Shane Carroll
Shane Carroll

Reputation: 37

How to find the index of element in two dimensional hash

I have a 2D array containing names and dates:

name_date_array = [[John Doe, 8/9/14], [Jane Smith, 9/4/14], [Mary Jane, 6/5/14],
[John Doe, 5/2/14]]

(I am rewriting this as it was unclear) I have two variables: patient_name andcollection_date. I am trying to find the index of the sub-array containing patient_name and a date that is smaller than 'collection_date'. Here is what I have from falsetru:

patient_name = browser.find_element(:xpath => ".//*[@id='dialog-modal-cancel-hl7-preview']/table/tbody/tr[2]/td[1]").text

collected_date = browser.find_element(:xpath => ".//*[@id='dialog-modal-cancel-hl7-preview']/table/tbody/tr[2]/td[4]").text
mo, da, yr = collected_date.split('/').map(&:to_i)
cd = [yr, mo, da]

name_admit_array.index { |name, date|
    m, d, y = date.split('/').map(&:to_i)
    dt = [y, m, d]
    name == patient_name and (dt <=> cd)<0
}

This works great, but the reason I am rewriting this (other than to save face as it was terribly written before) is that I have another question. collection_date is the date that a lab sample was collected for a particular client (patient_name). Each sub-array contains a patient's name, and their admission date. A patient can have several entries with the same name but different admission dates if they were a patient more than once.

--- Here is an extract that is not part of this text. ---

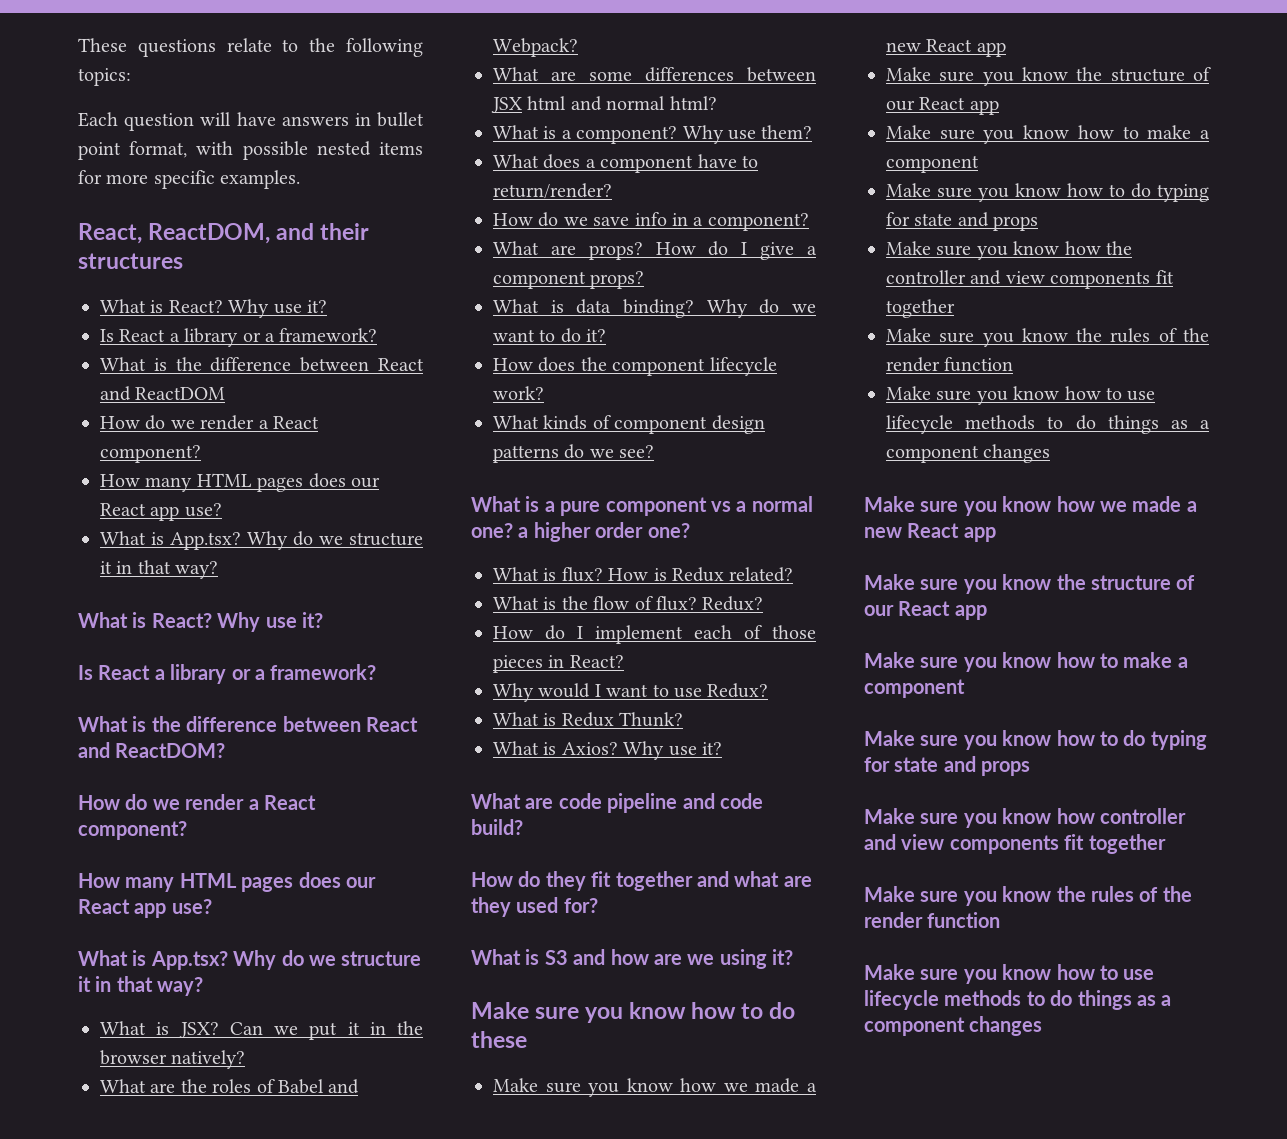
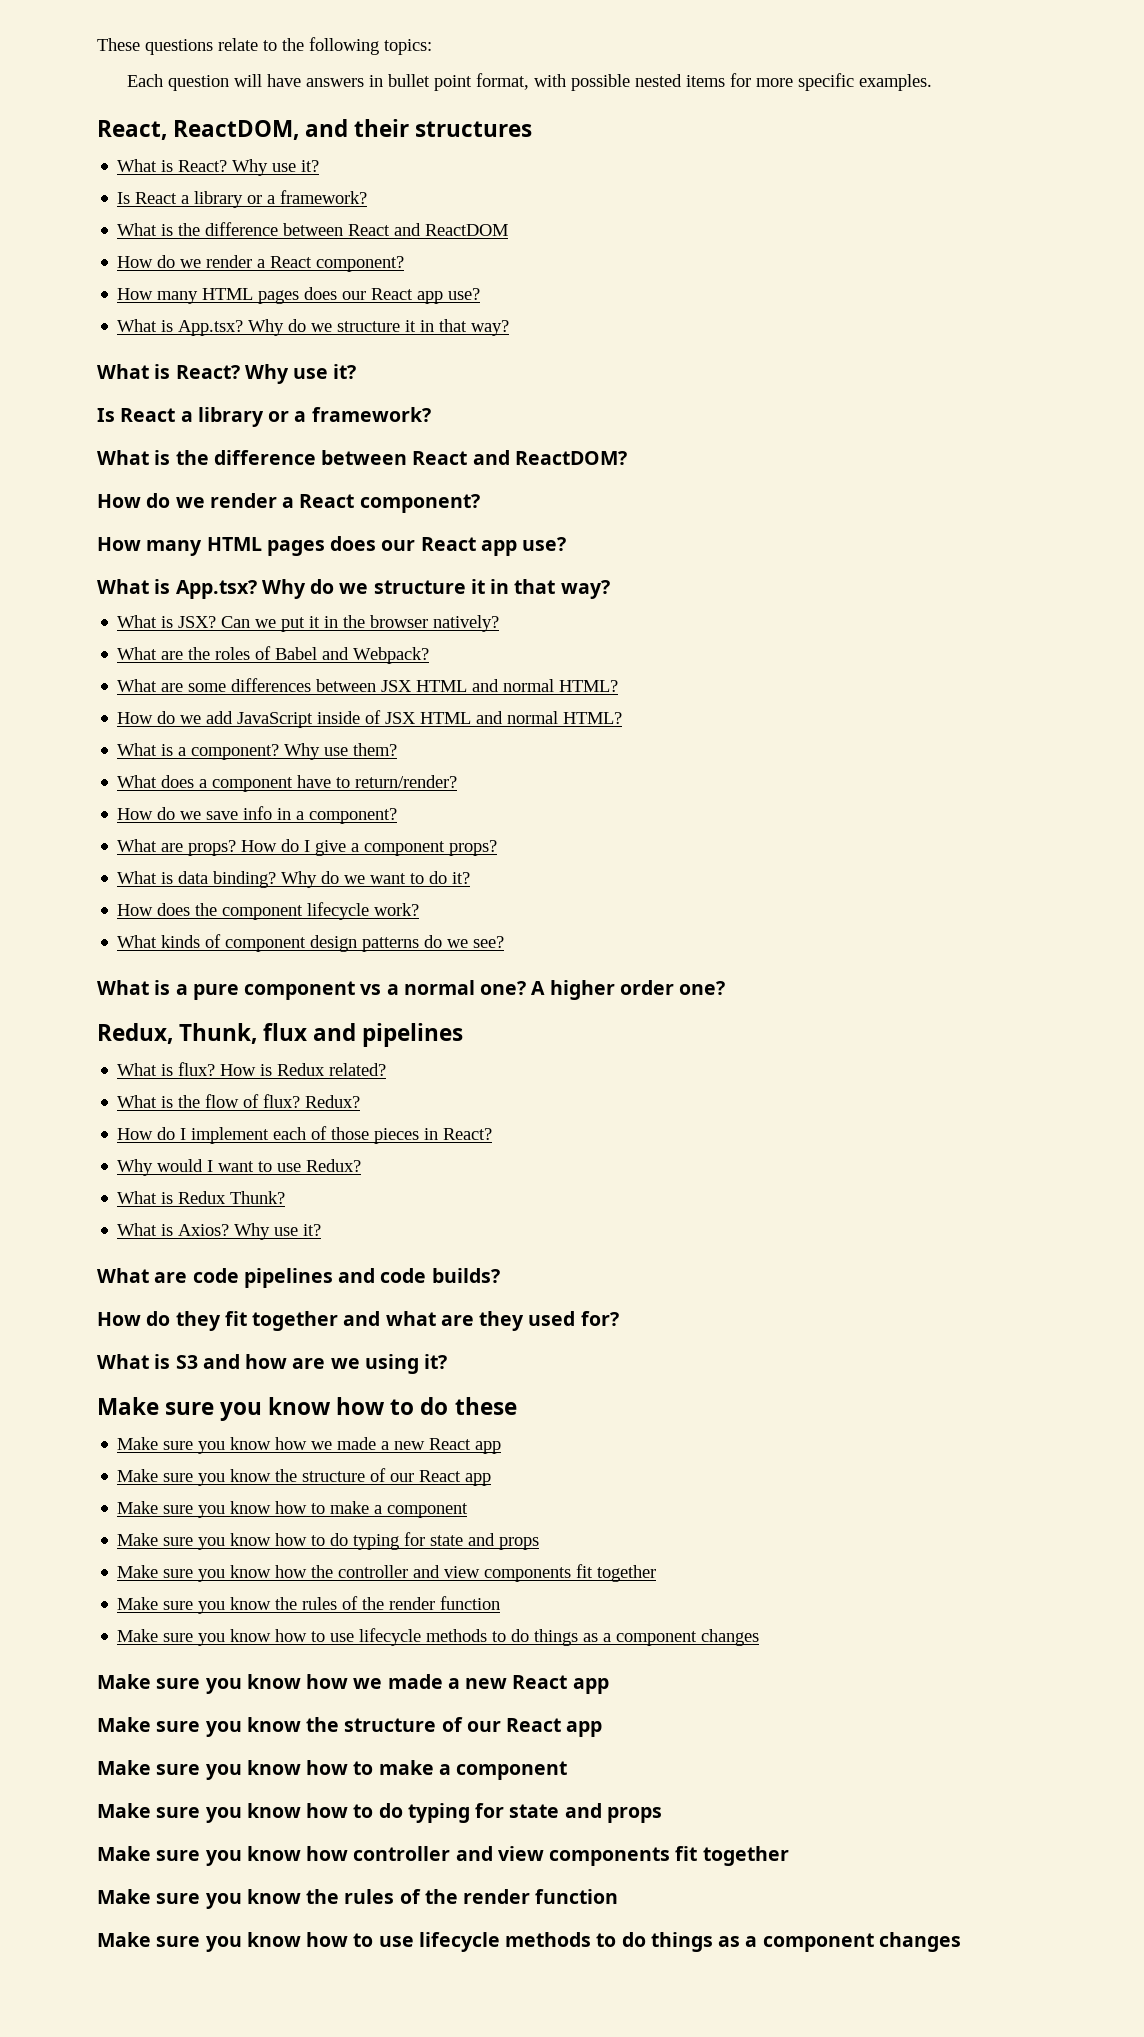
[527,96,717,111] html and normal html? -> [416,679,619,692] [117,710,623,728] HTML and normal HTML? // How do we add JavaScript inside of JSX HTML and normal HTML?
[518,527,529,538] a -> [531,981,546,995] A
(690, 530) none -> [97,1023,464,1047] // Redux, Thunk, flux and pipelines
[607,793,678,813] pipeline -> [243,1268,333,1288] pipelines
[471,819,523,835] build? -> [431,1268,500,1283] builds?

I need to find the index of the sub-array that contains paitient_name and contains the admission date associated with the collection_date. This means that sub-array indexed needs to have the patient's name and the admission date that is before the collected date, but also closest to the collected date if there are more than one entries with admission dates before the collection date. I hope that makes sense.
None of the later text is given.